Problem requirements:
Starting at the line that contains "html: <div><span>27</span><span></span></div> ->", please transcribe every line through the end of the entries, exactly and with no pictures.

-- Data supplied follows --

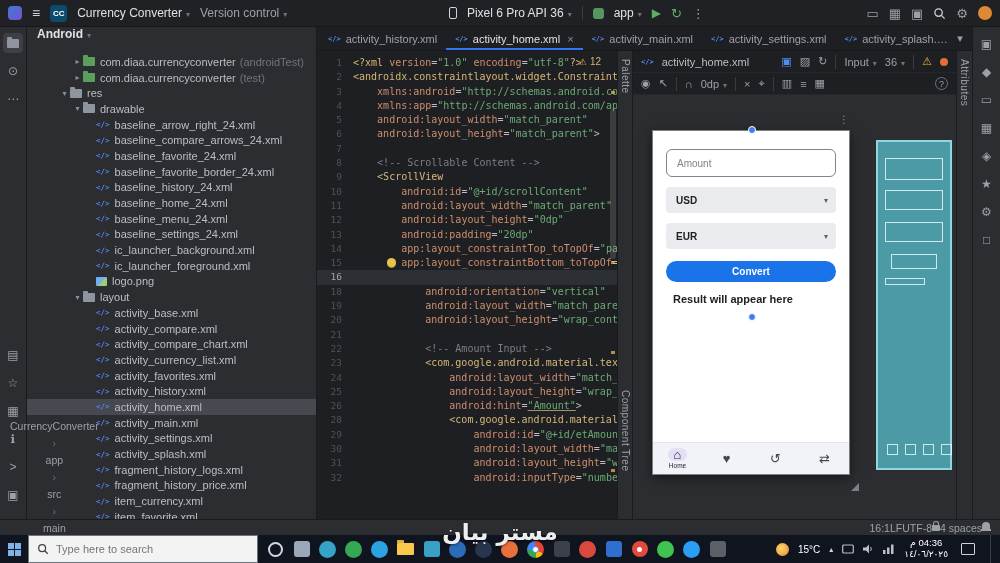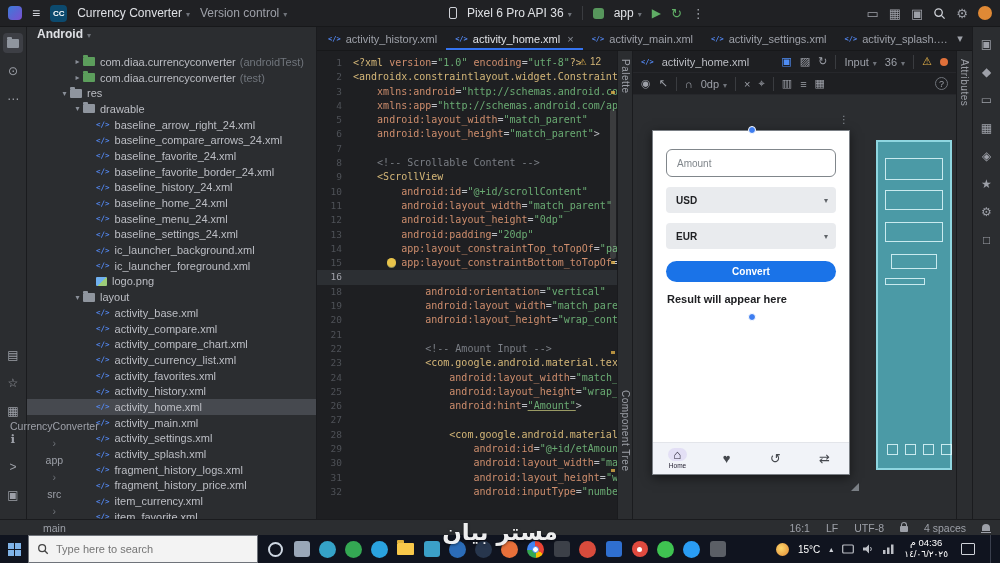"Result will appear here" .result-text { left: 14px -> 20px }
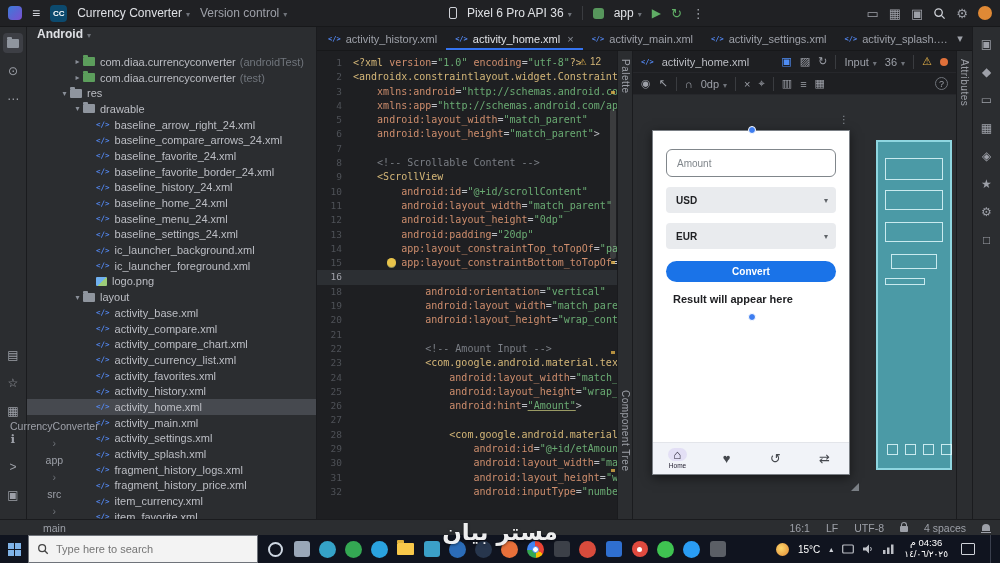"27" div.cl { html: <div><span>27</span><span></span></div> -> none }
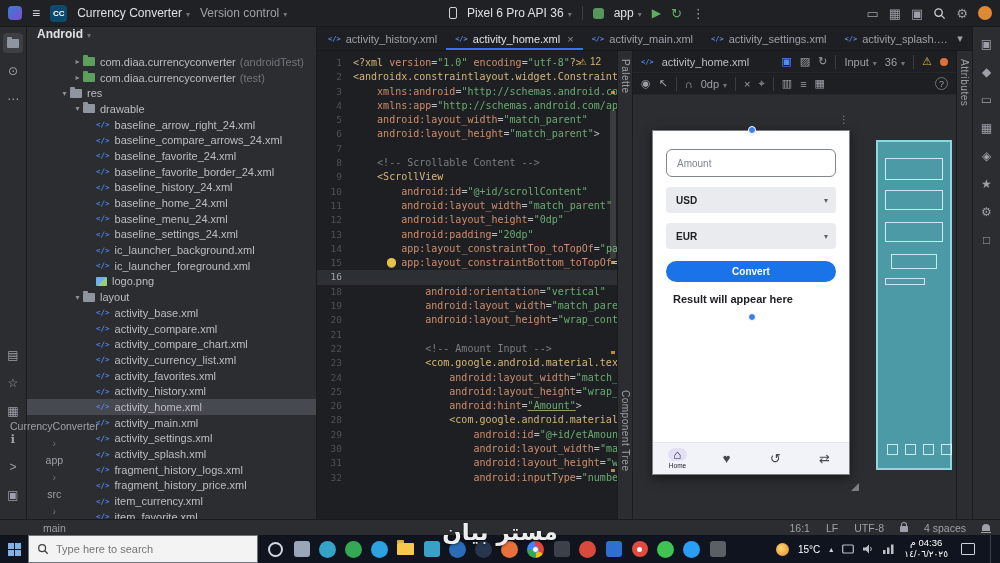"16:1" #status-right { align-items: center -> flex-start; gap: 16px -> 0 }
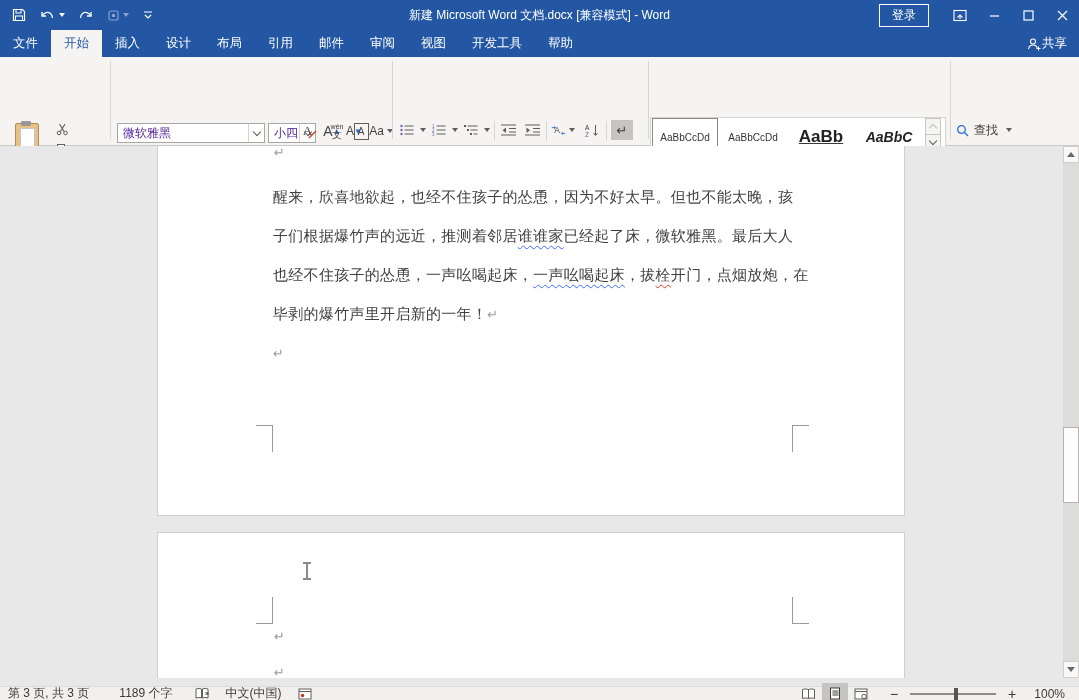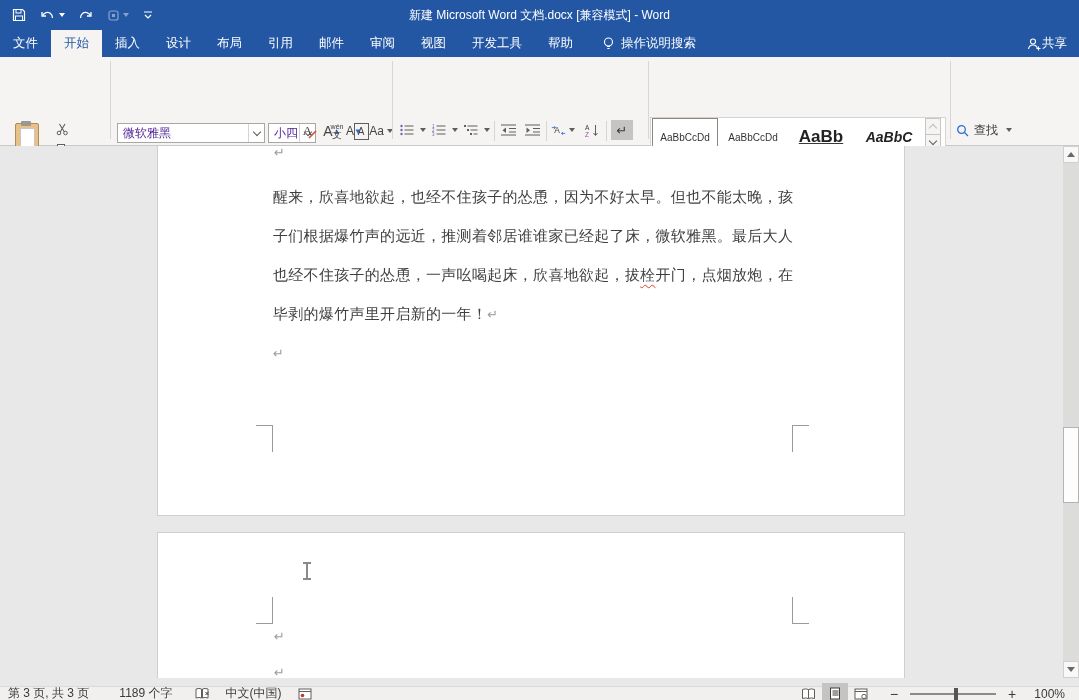"登录" div.tb-right { html: none -> <div> <span>登录</span> <span> <svg> <rect></rect> <path></path> <path></path> </svg> </span> <span> <svg> <path></path> </svg> </span> <span> <svg> <rect></rect> </svg> </span> <span> <svg> <path></path> </svg> </span> </div> }
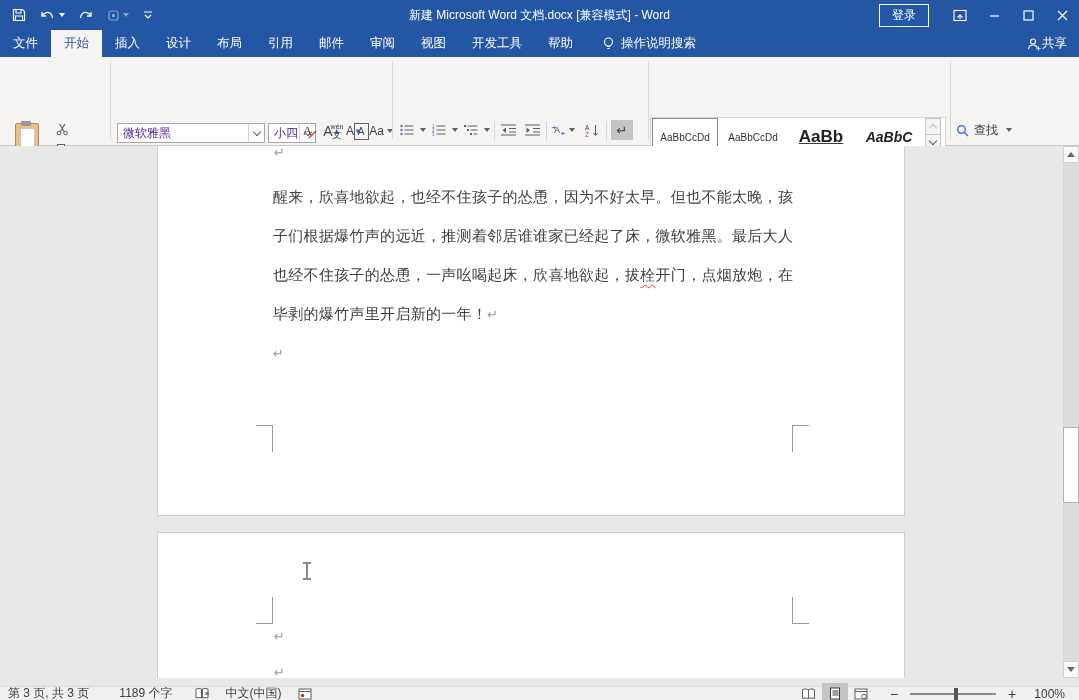"操作说明搜索" span.tellme { html: <span> <svg> <circle></circle> <path></path> </svg> <span>操作说明搜索</span> </span> -> none }
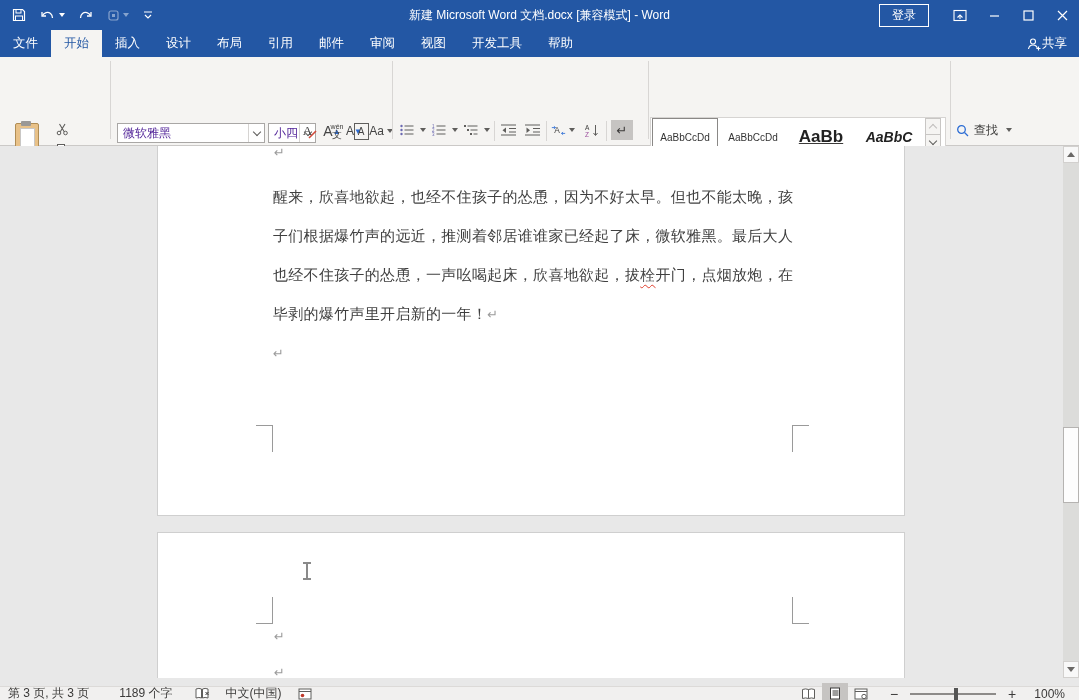"谁谁家" .u-blue { text-decoration: none -> underline }
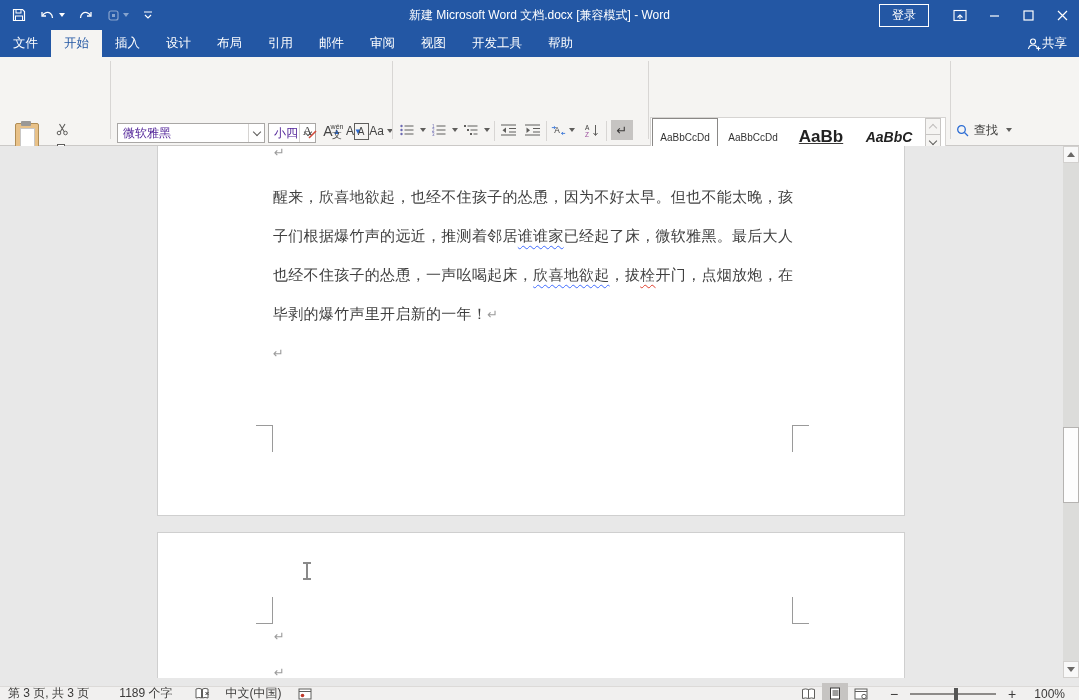"欣喜地欲起" span.u-blue { text: 欣喜地欲起 -> 一声吆喝起床 }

-- Data supplied concluded --

Written answer:
"27" div.cl { html: <div><span>27</span><span></span></div> -> none }
"16:1" #status-right { align-items: center -> flex-start; gap: 16px -> 0 }
"登录" div.tb-right { html: none -> <div> <span>登录</span> <span> <svg> <rect></rect> <path></path> <path></path> </svg> </span> <span> <svg> <path></path> </svg> </span> <span> <svg> <rect></rect> </svg> </span> <span> <svg> <path></path> </svg> </span> </div> }
"操作说明搜索" span.tellme { html: <span> <svg> <circle></circle> <path></path> </svg> <span>操作说明搜索</span> </span> -> none }
"谁谁家" .u-blue { text-decoration: none -> underline }
"欣喜地欲起" span.u-blue { text: 欣喜地欲起 -> 一声吆喝起床 }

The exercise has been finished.